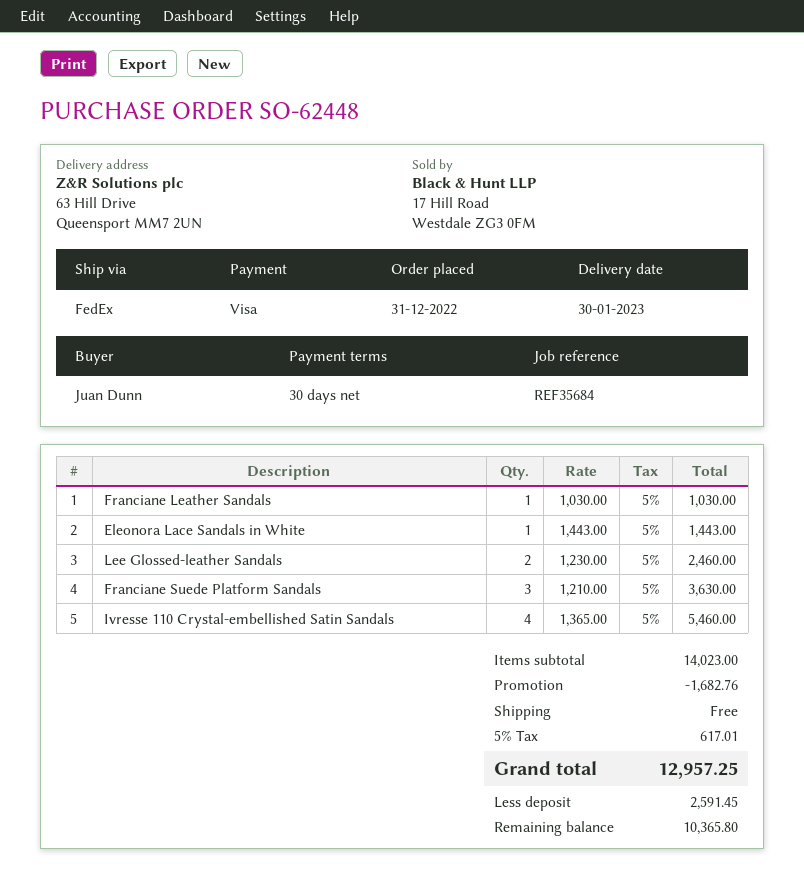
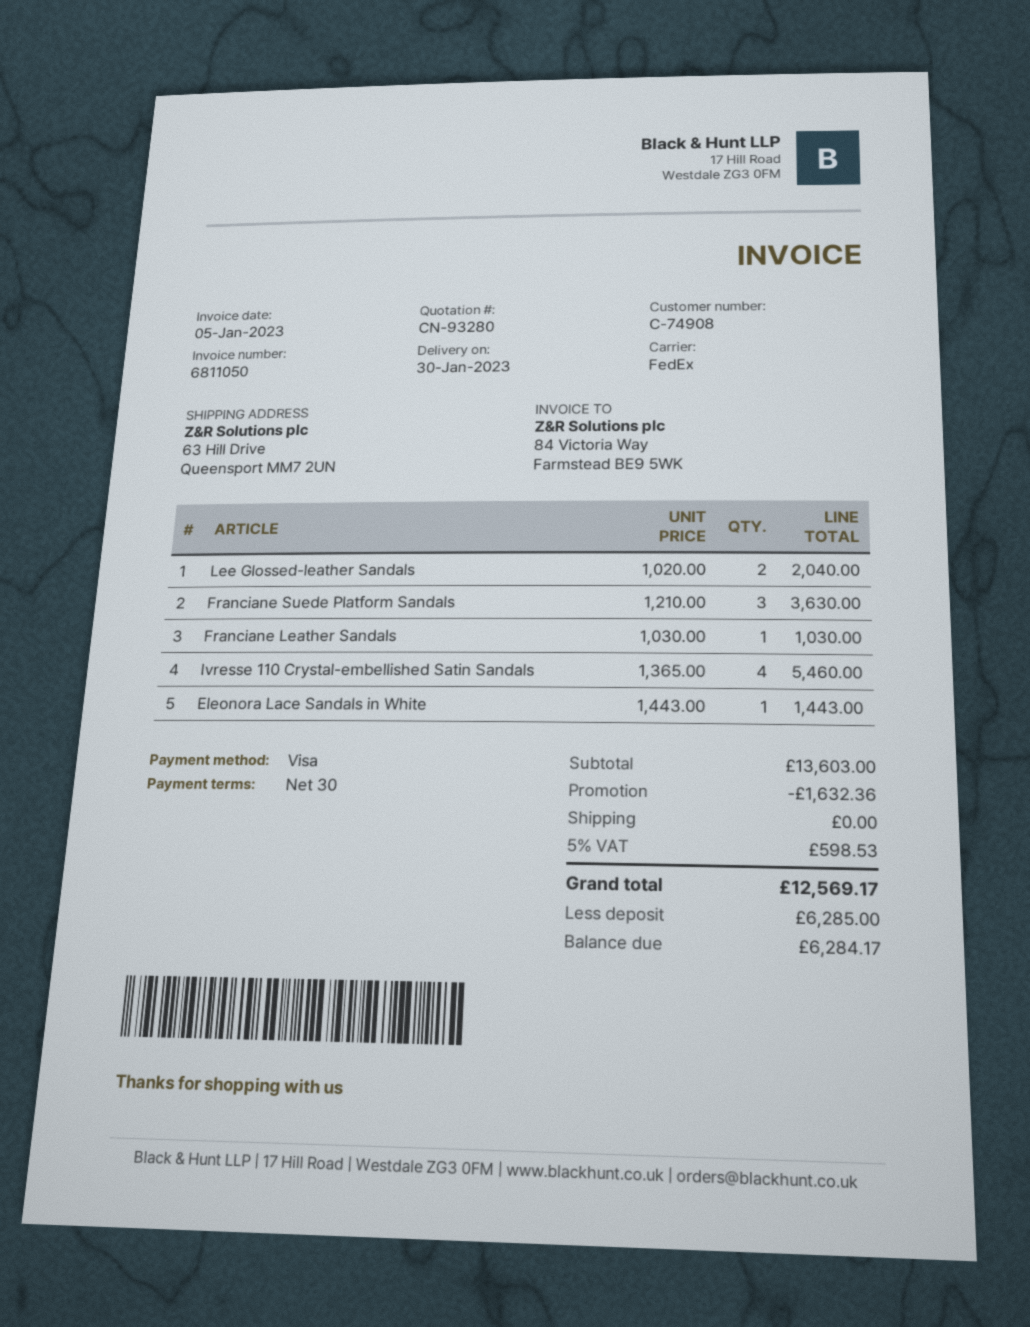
Lee Glossed-leather Sandals: 2 x 1230.00 = 2460.00 -> 2 x 1020.00 = 2040.00
subtotal: 14023.00 -> 13603.00
discount: 1682.76 -> 1632.36
tax: 5% = 617.01 -> 5% = 598.53
total: 12957.25 -> 12569.17
deposit: 2591.45 -> 6285.00
balance: 10365.80 -> 6284.17

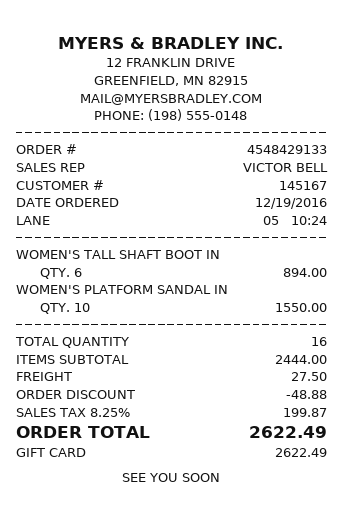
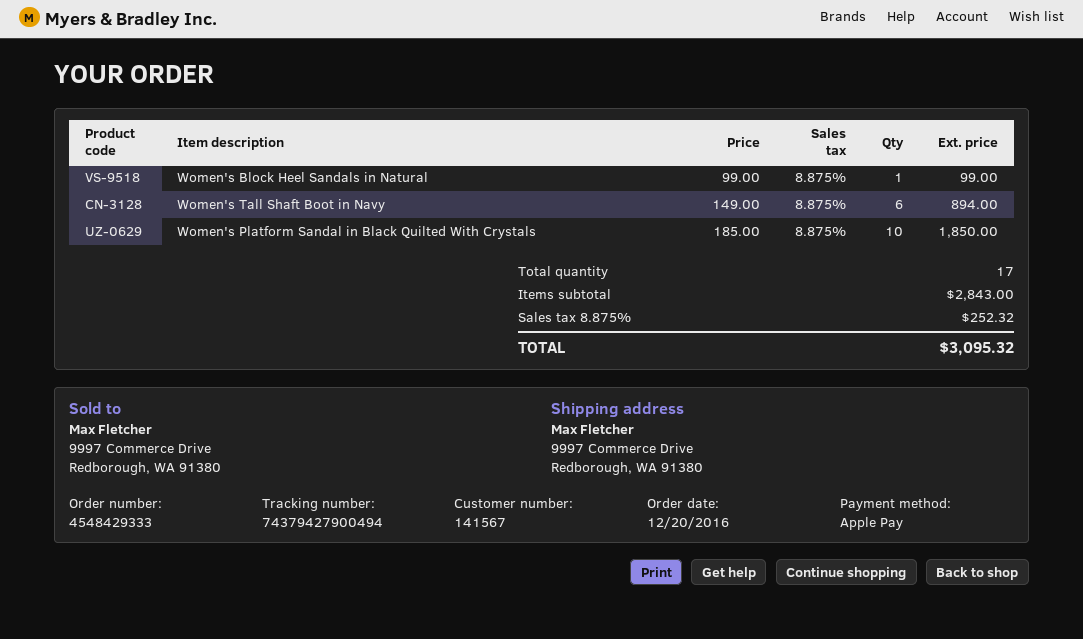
order number: 4548429133 -> 4548429333
order date: 2016-12-19 -> 2016-12-20
customer number: 145167 -> 141567
payment method: gift card -> Apple Pay
WOMEN'S PLATFORM SANDAL IN: 10 for 1550.00 -> 10 for 1850.00
Women's Block Heel Sandals in Natural: none -> 1 for 99.00
total quantity: 16 -> 17
subtotal: 2444.00 -> 2843.00
discount: 48.88 -> none
shipping: 27.50 -> none
tax: 8.25% = 199.87 -> 8.875% = 252.32
total: 2622.49 -> 3095.32

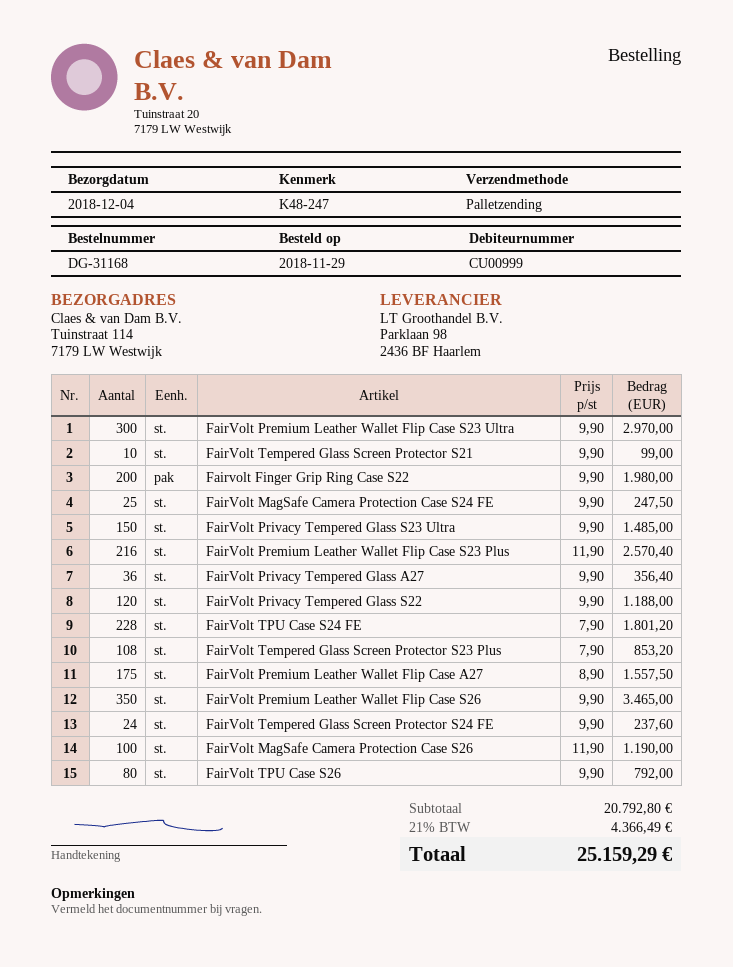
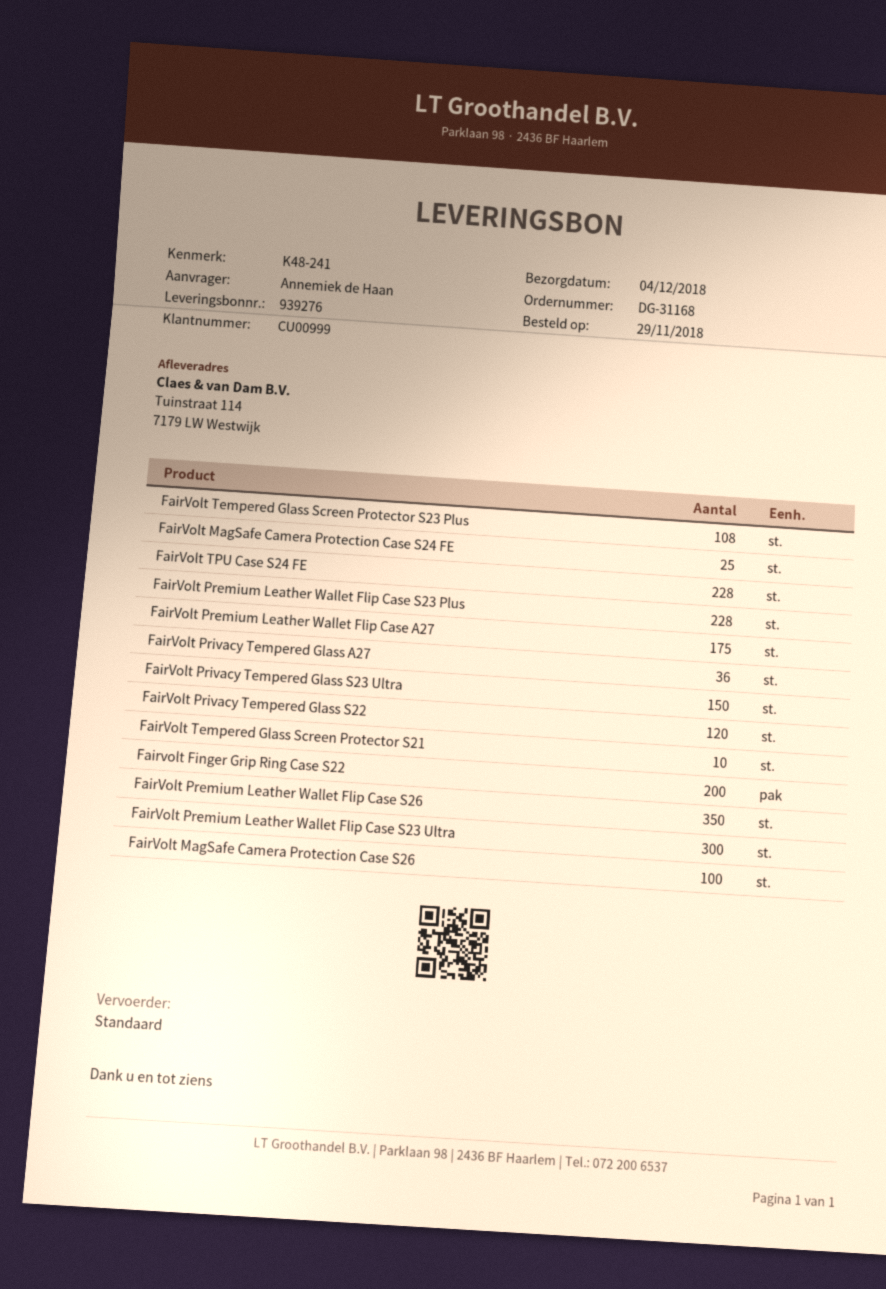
reference: K48-247 -> K48-241
shipping method: pallet freight -> standard
FairVolt Premium Leather Wallet Flip Case S23 Plus: 216 -> 228
FairVolt Tempered Glass Screen Protector S24 FE: 24 -> none
FairVolt TPU Case S26: 80 -> none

=== WHAT THE TASK ASKS ===
What must be transcribed is the run of lines from the one containing "FairVolt Tempered Glass" to the last line of the data above, inclusive, and only that.

=== RESULT FOR THIS EXERCISE ===
FairVolt Tempered Glass Screen Protector S24 FE: 24 -> none
FairVolt TPU Case S26: 80 -> none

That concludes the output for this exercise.